- _WORK ORDER_
Copy the entries below exactly. Images do not belong in the copy.

*** INFORMATION PROVIDED

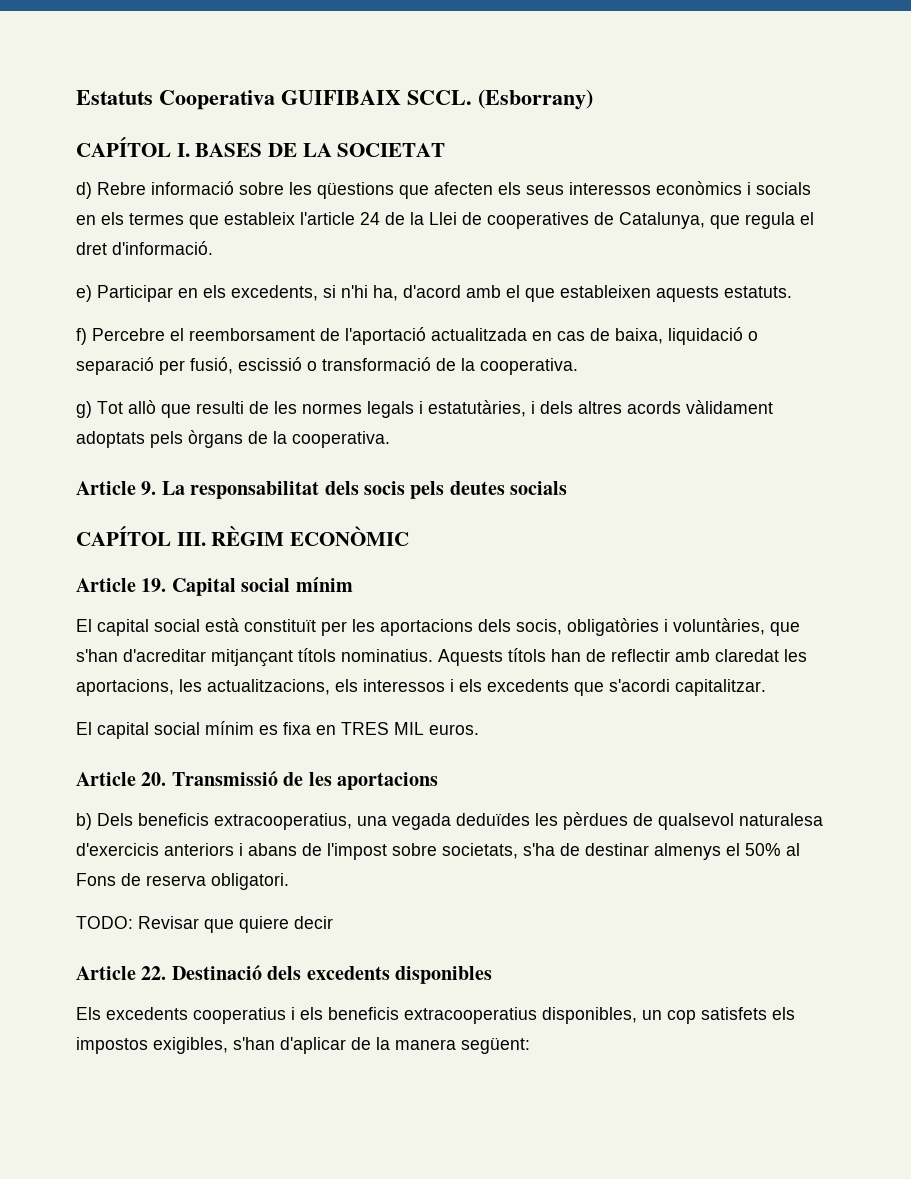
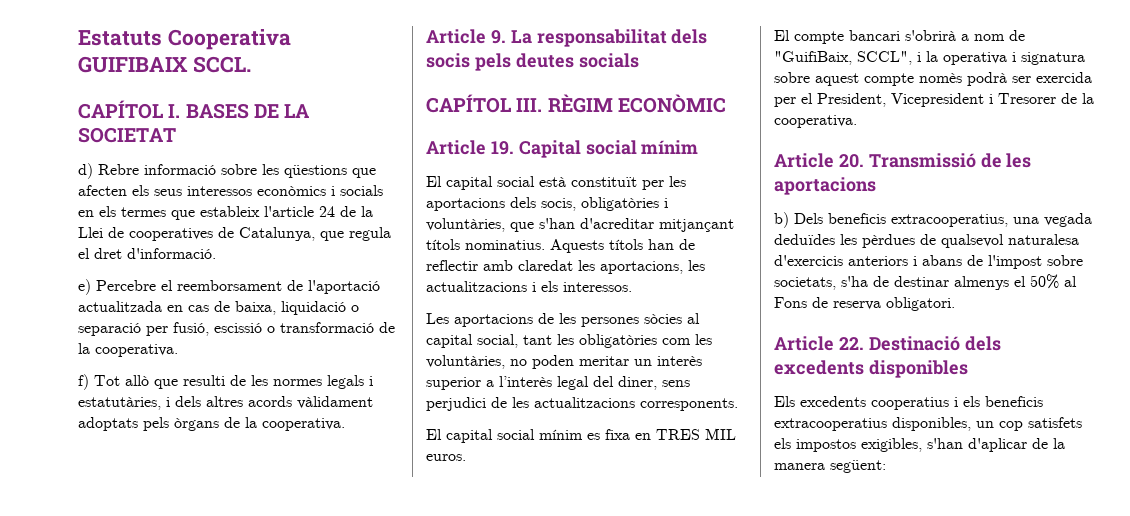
[478,89,593,110] (Esborrany) -> (251, 64) none
[97,285,792,302] [76,328,87,345] Participar en els excedents, si n'hi ha, d'acord amb el que estableixen aquests estatuts. // f) -> (91, 287) none
[76,401,92,418] g) -> [78,374,89,390] f)
[207,679,766,696] actualitzacions, els interessos i els excedents que s'acordi capitalitzar. -> [426,281,632,292] [426,313,700,327] [426,334,712,348] [426,355,702,369] [426,376,690,390] [426,397,738,411] actualitzacions i els interessos. // Les aportacions de les persones sòcies al capital social, tant les obligatòries com les voluntàries, no poden meritar un interès superior a l’interès legal del diner, sens perjudici de les actualitzacions corresponents.
(479, 729) none -> [774,30,1025,44] [774,51,1085,65] [774,72,1092,86] [774,93,1094,107] [774,115,857,128] // El compte bancari s'obrirà a nom de "GuifiBaix, SCCL", i la operativa i signatura sobre aquest compte nomès podrà ser exercida per el President, Vicepresident i Tresorer de la cooperativa.
[76,916,333,933] // TODO: Revisar que quiere decir -> (955, 304) none

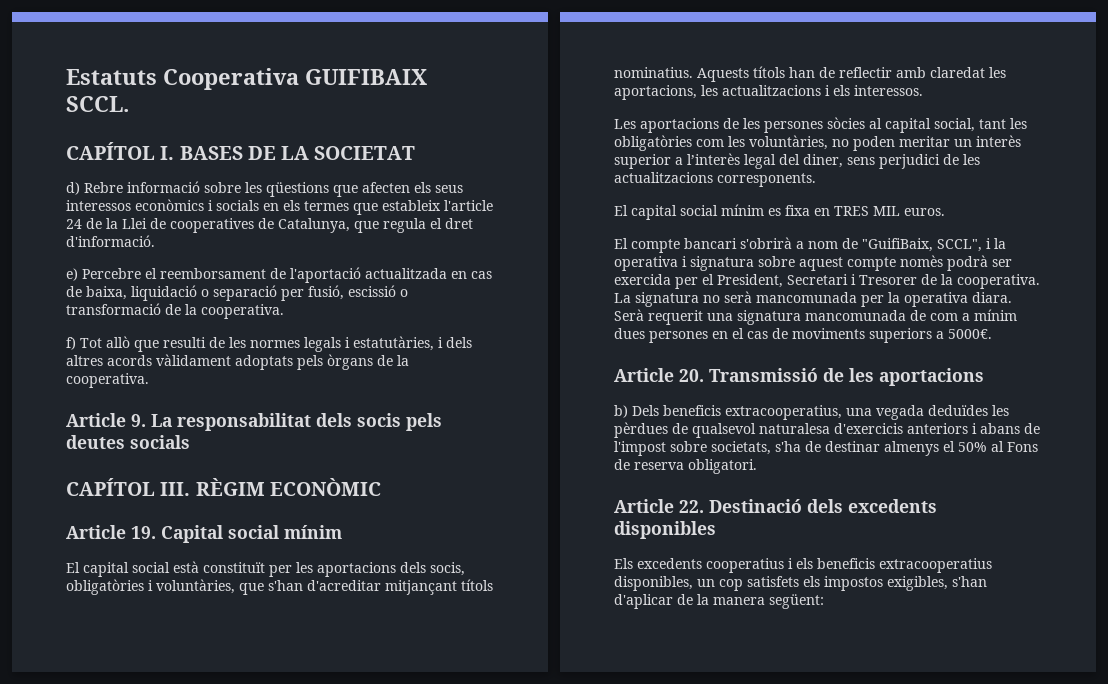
[891,93,984,107] Vicepresident -> [787,274,848,285] Secretari
(857, 121) none -> [614,291,1012,307] [614,309,1017,325] [614,328,992,343] La signatura no serà mancomunada per la operativa diara. Serà requerit una signatura mancomunada de com a mínim dues persones en el cas de moviments superiors a 5000€.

******

- _ANSWER BELOW_
[478,89,593,110] (Esborrany) -> (251, 64) none
[97,285,792,302] [76,328,87,345] Participar en els excedents, si n'hi ha, d'acord amb el que estableixen aquests estatuts. // f) -> (91, 287) none
[76,401,92,418] g) -> [78,374,89,390] f)
[207,679,766,696] actualitzacions, els interessos i els excedents que s'acordi capitalitzar. -> [426,281,632,292] [426,313,700,327] [426,334,712,348] [426,355,702,369] [426,376,690,390] [426,397,738,411] actualitzacions i els interessos. // Les aportacions de les persones sòcies al capital social, tant les obligatòries com les voluntàries, no poden meritar un interès superior a l’interès legal del diner, sens perjudici de les actualitzacions corresponents.
(479, 729) none -> [774,30,1025,44] [774,51,1085,65] [774,72,1092,86] [774,93,1094,107] [774,115,857,128] // El compte bancari s'obrirà a nom de "GuifiBaix, SCCL", i la operativa i signatura sobre aquest compte nomès podrà ser exercida per el President, Vicepresident i Tresorer de la cooperativa.
[76,916,333,933] // TODO: Revisar que quiere decir -> (955, 304) none

[891,93,984,107] Vicepresident -> [787,274,848,285] Secretari
(857, 121) none -> [614,291,1012,307] [614,309,1017,325] [614,328,992,343] La signatura no serà mancomunada per la operativa diara. Serà requerit una signatura mancomunada de com a mínim dues persones en el cas de moviments superiors a 5000€.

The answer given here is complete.